Mild and severe strokes

We found positive significant associations between admissions for mild strokes and UFPs at lag 3 and lag 4 and NOx at lag 4 (Table 2). The highest OR was observed for UFPs for lag 0–4: 13% (−2 to 30%) increase in admissions, as compared with 8% (−3 to 21%) for NOx. Weaker positive associations were detected for PM10 and CO. No significant associations were observed with admissions for severe stroke.

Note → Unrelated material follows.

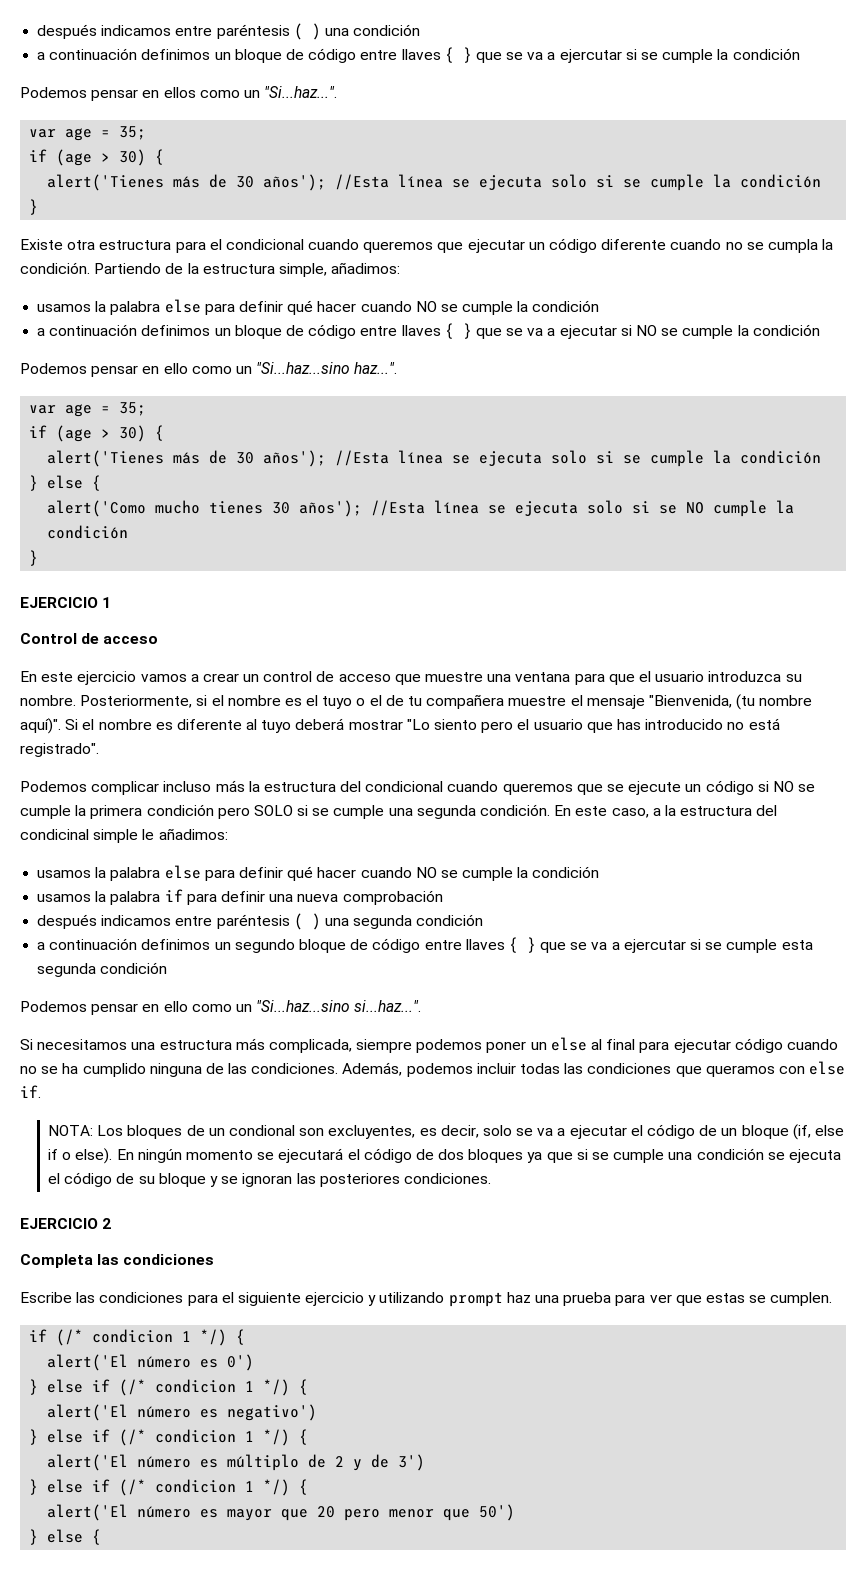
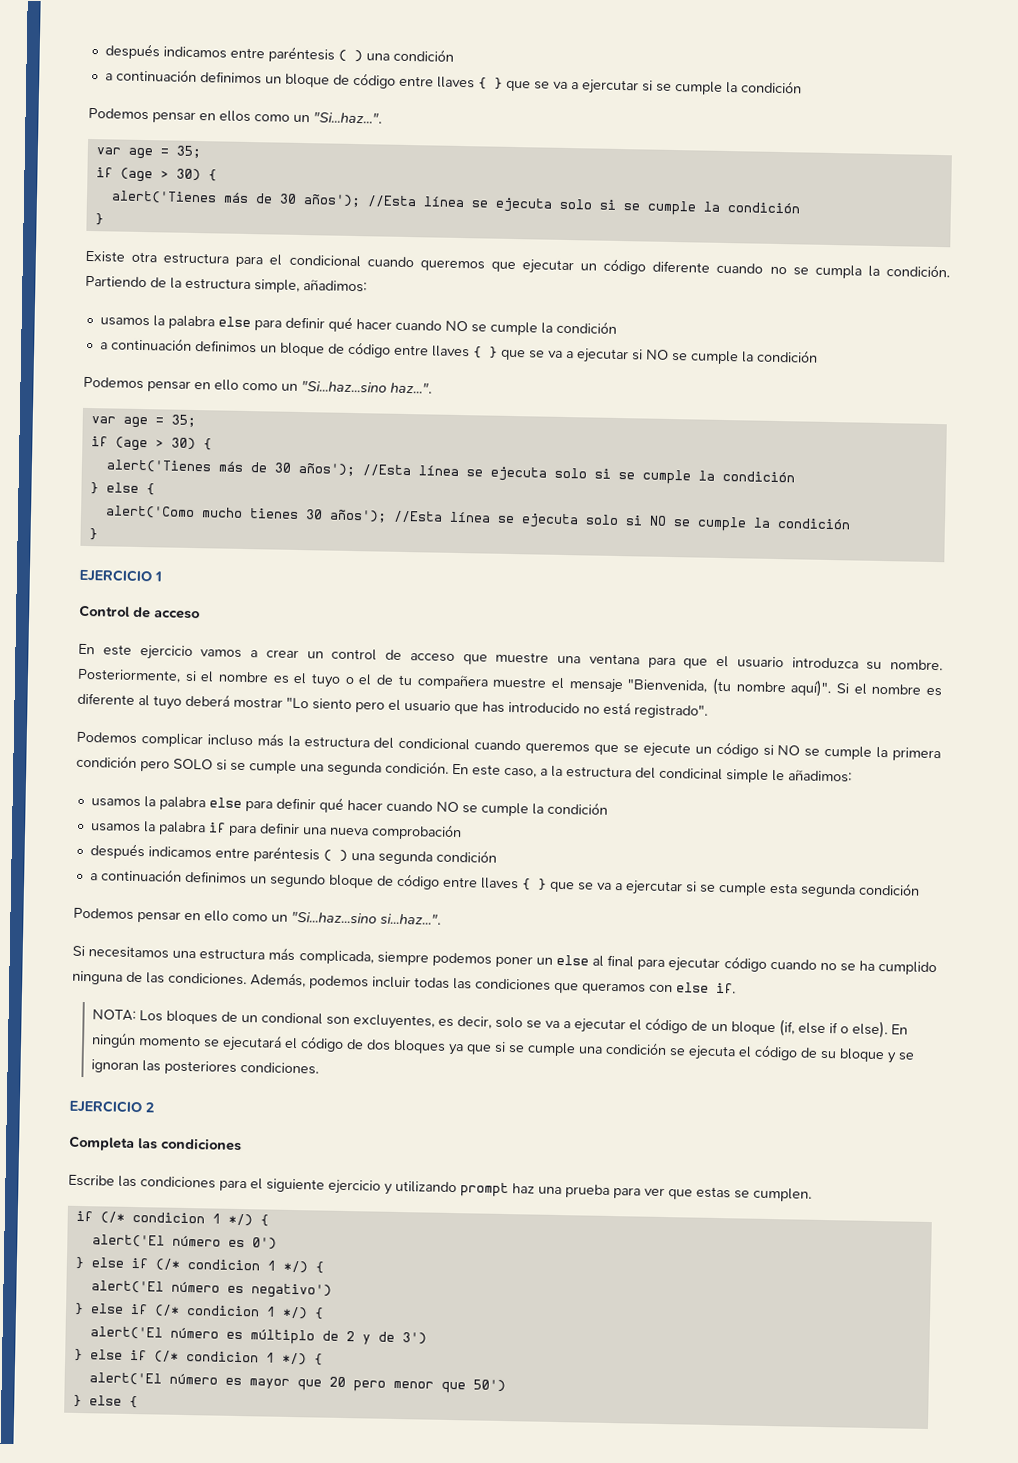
- alert('Como mucho tienes 30 años'); //Esta línea se ejecuta solo si se NO cumple la condición
+ alert('Como mucho tienes 30 años'); //Esta línea se ejecuta solo si NO se cumple la condición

Ischaemic strokes with and without atrial fibrillation

We found significant positive associations between ischaemic strokes without AF and exposure to UFPs, PM10, NOx, and CO, all at lag 4 (Table 2). For lag 0–4, CO and UFPs were associated with an 11% (0−23%) and a 10% (−2 to 24%) increase in admissions, respectively. No significant associations were observed for ischaemic strokes with AF.

Mild ischaemic strokes without atrial fibrillation

In the post hoc analyses, we combined the three subtypes of stroke where strongest associations were observed with air pollution, we identified 2822 (1698 with available UFPs levels) patients with mild ischaemic strokes who have not had AF. Here, we observed significant positive associations with UFPs at lag 3 and with UFPs, NOx, and CO at lag 4 (Table 2); with the highest estimates seen for UFPs, with a 21% (4−41%) increase in hospital admissions for lag 0–4. This effect remained robust in the two-pollutant models (Table 3). We estimated the effect of UFPs (lag 0–4) on ischaemic strokes without AF at each severity score (Figure 1, top), and found that the adverse effect of UFPs was relatively consistent at about 15% for strokes with a SSS score <44, and increasing after a score of 44. At the same time, the number of strokes increased with decreasing severity of stroke and increasing SSS score (Figure 1, bottom). Finally, we have conducted analyses with generalized additive model for Poisson data, with count of stroke admission per day as an outcome, and found similar results.

View this table:
Table 3

The change in the rate of hospitalizations for mild ischaemic strokes without atrial fibrillation (n = 1698) associated with interquartile range increase in pollutant levels (lag0−4), adjusted for temperature, relative humidity, and wind speed

Air pollutantOne-pollutant model [OR (95% CI)]Two-pollutant models
Model 1 [OR (95% CI)]Model 2 [OR (95% CI)]Model 3 [OR (95% CI)]
UFPs1.21 (1.04–1.41)*1.18 (0.98–1.42)1.21 (1.02–1.44)*1.20 (1.02–1.42)*
PM101.08 (0.98–1.19)1.04 (0.93–1.15)
NOx1.11 (0.95–1.30)1.02 (0.85–1.23)
CO1.10 (0.92–1.32)1.02 (0.84–1.23)
  • *P < 0.05.

Figure 1

Associations (ORs and 95% CI) between ischaemic stroke without atrial fibrillation (n = 1698) by stroke severity and ultrafine particles (lag0 − 4), adjusted for temperature, relative humidity, and wind speed.


Our study presents potentially two novel findings. First, our results indicate effects of short-term exposure to UFPs on hospital admissions for ischaemic stroke but not for haemorrhagic stroke. Secondly, the association between exposure to UFPs and ischaemic stroke seemed to be subtype-specific, most relevant for mild strokes. Furthermore, the association seemed strongest for ischaemic stroke without AF, probably representing non-cardiac (thrombotic) strokes. Weak association was seen for ischaemic stroke with atrial fibrillation, probably representing cardiac (embolic) strokes. These results suffer from low statistical power in subgroup analyses (haemorrhagic and ischaemic strokes without AF) and need replication.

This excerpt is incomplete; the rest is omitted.